Khmer women are traditionally supposed to be modest, soft-spoken, "light" walkers, well-mannered,[156] industrious,[157] belong to the household, act as the family's caregivers and caretakers[156] and financial comptrollers,[157] perform as the "preserver of the home", maintain their virginity until marriage, become faithful wives,[156] and act as advisors and servants to their husbands.[157] The "light" walking and refinement of Cambodian women is further described as being "quiet in […] movements that one cannot hear the sound of their silk skirt rustling".[157] As financial controllers, the women of Cambodia can be identified as having real household authority at the familial level.[158]

Sports

Further information: Sport in Cambodia

Football (soccer) is one of the most popular sports, although professional organised sports are not as prevalent in Cambodia as in western countries because of the economic conditions. Soccer was brought to Cambodia by the French and became popular with the locals.[159] The Cambodia national football team managed fourth in the 1972 Asian Cup, but development has slowed since the civil war.

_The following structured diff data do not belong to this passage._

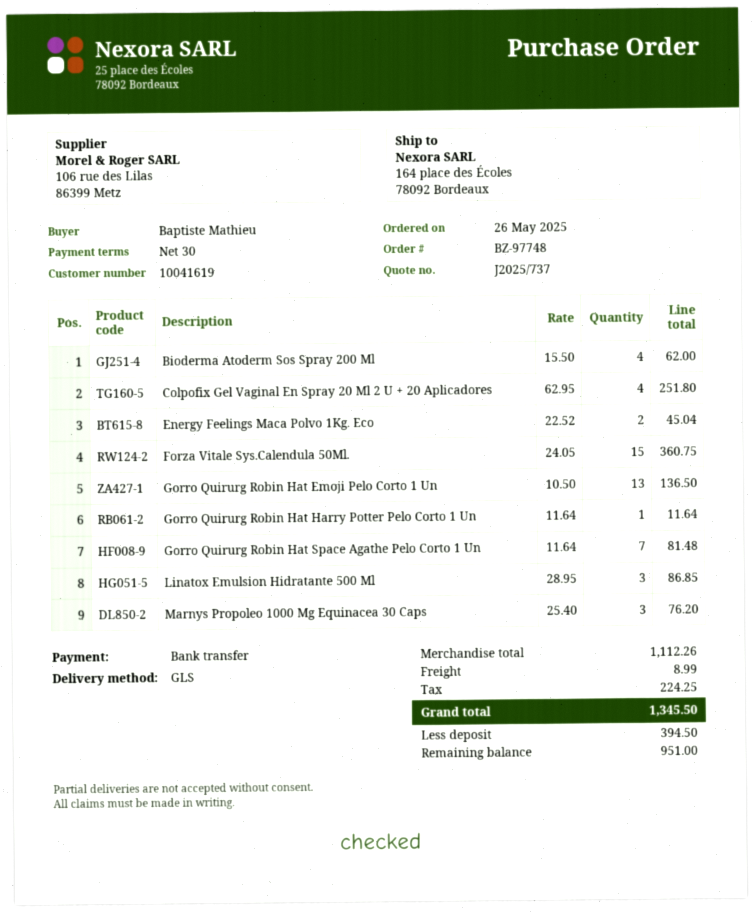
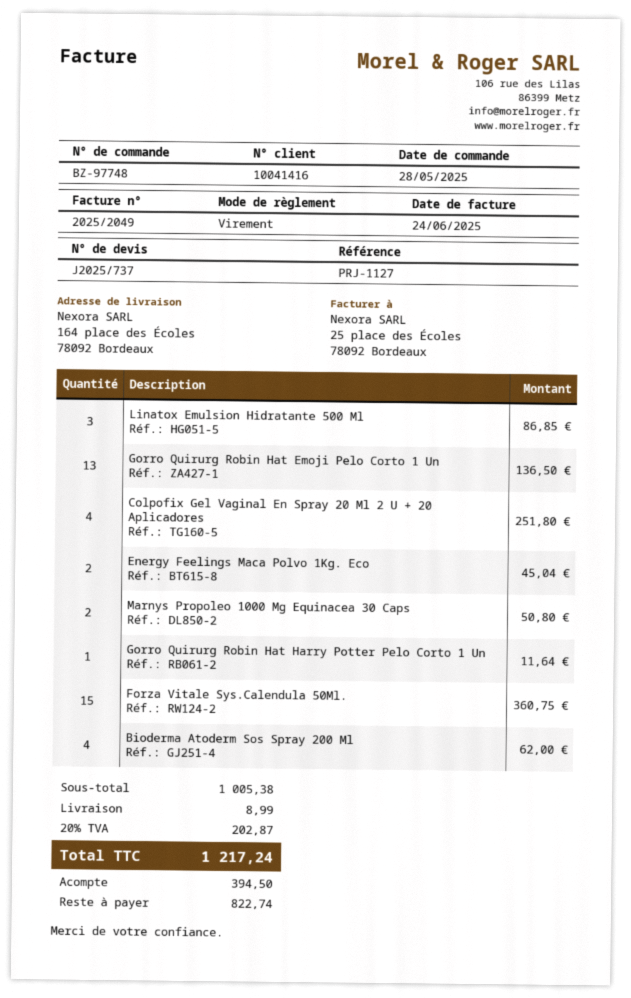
order date: 2025-05-26 -> 2025-05-28
customer number: 10041619 -> 10041416
Gorro Quirurg Robin Hat Space Agathe Pelo Corto 1 Un: 7 for 81.48 -> none
Marnys Propoleo 1000 Mg Equinacea 30 Caps: 3 for 76.20 -> 2 for 50.80
subtotal: 1112.26 -> 1005.38
tax: 224.25 -> 202.87
total: 1345.50 -> 1217.24
balance: 951.00 -> 822.74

Western sports such as basketball, volleyball, bodybuilding, field hockey, rugby union, golf, and baseball are gaining popularity. Volleyball is by far the most popular sport in the country. Native sports include traditional boat racing, buffalo racing, Pradal Serey, Khmer traditional wrestling and Bokator. Cambodia first participated in the Olympics during the 1956 Summer Olympic Games sending equestrian riders. Cambodia also hosted the GANEFO Games, the alternative to the Olympics, in the 1960s.

Dance

Main article: Dance in Cambodia
Khmer Apsara dancers.

Cambodian dance can be divided into three main categories: Khmer classical dance, folk dance, and social dances. The exact origins of Khmer classical dance are disputed. Most native Khmer scholars trace modern dance forms back to the time of Angkor, seeing similarities in the temple engravings of the period, while others hold that modern Khmer dance styles were learned (or re-learned) from Siamese court dancers in the 1800s.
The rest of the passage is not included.